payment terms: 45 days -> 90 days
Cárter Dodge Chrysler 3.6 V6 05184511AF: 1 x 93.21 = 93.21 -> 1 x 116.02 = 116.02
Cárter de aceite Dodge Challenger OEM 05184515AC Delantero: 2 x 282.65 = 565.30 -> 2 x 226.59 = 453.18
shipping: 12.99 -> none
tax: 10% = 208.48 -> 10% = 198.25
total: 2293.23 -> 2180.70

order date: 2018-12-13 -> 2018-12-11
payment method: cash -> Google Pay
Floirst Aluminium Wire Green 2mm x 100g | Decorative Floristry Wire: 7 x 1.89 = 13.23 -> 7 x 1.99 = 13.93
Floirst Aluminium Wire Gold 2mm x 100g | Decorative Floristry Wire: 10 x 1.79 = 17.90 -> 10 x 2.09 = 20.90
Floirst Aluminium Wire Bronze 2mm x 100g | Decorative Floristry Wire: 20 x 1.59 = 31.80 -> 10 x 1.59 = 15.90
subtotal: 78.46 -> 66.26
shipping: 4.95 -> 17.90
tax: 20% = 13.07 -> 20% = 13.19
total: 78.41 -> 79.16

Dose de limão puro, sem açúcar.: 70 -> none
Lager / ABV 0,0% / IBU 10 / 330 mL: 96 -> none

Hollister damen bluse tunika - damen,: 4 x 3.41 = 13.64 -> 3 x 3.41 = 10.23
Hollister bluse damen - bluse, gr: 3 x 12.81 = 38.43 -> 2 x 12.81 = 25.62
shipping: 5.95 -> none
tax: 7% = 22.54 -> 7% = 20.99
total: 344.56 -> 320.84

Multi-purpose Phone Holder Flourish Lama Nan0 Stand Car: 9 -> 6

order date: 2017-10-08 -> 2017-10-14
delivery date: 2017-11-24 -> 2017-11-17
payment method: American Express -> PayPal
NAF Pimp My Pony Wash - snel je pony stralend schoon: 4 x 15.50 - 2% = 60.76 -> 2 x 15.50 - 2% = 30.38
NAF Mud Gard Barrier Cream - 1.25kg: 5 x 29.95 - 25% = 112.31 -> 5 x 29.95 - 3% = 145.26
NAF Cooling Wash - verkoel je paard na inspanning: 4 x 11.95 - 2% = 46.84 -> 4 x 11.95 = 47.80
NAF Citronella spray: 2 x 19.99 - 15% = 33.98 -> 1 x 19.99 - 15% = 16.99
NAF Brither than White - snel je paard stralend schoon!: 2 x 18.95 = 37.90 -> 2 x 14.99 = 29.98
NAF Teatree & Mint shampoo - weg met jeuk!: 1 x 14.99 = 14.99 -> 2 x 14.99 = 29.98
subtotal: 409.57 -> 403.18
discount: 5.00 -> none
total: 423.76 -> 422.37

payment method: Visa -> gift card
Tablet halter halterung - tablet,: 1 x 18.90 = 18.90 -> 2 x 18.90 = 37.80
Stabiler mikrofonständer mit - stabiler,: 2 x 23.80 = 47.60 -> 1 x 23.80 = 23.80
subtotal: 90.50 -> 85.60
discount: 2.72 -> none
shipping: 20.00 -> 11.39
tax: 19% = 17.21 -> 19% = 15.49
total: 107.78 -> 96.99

◆ ◆ ◆

_DESCRIPTION OF THE TASK_.
Return only the number of lines in the listing that contain the word "order".

_TASK OUTPUT_.
2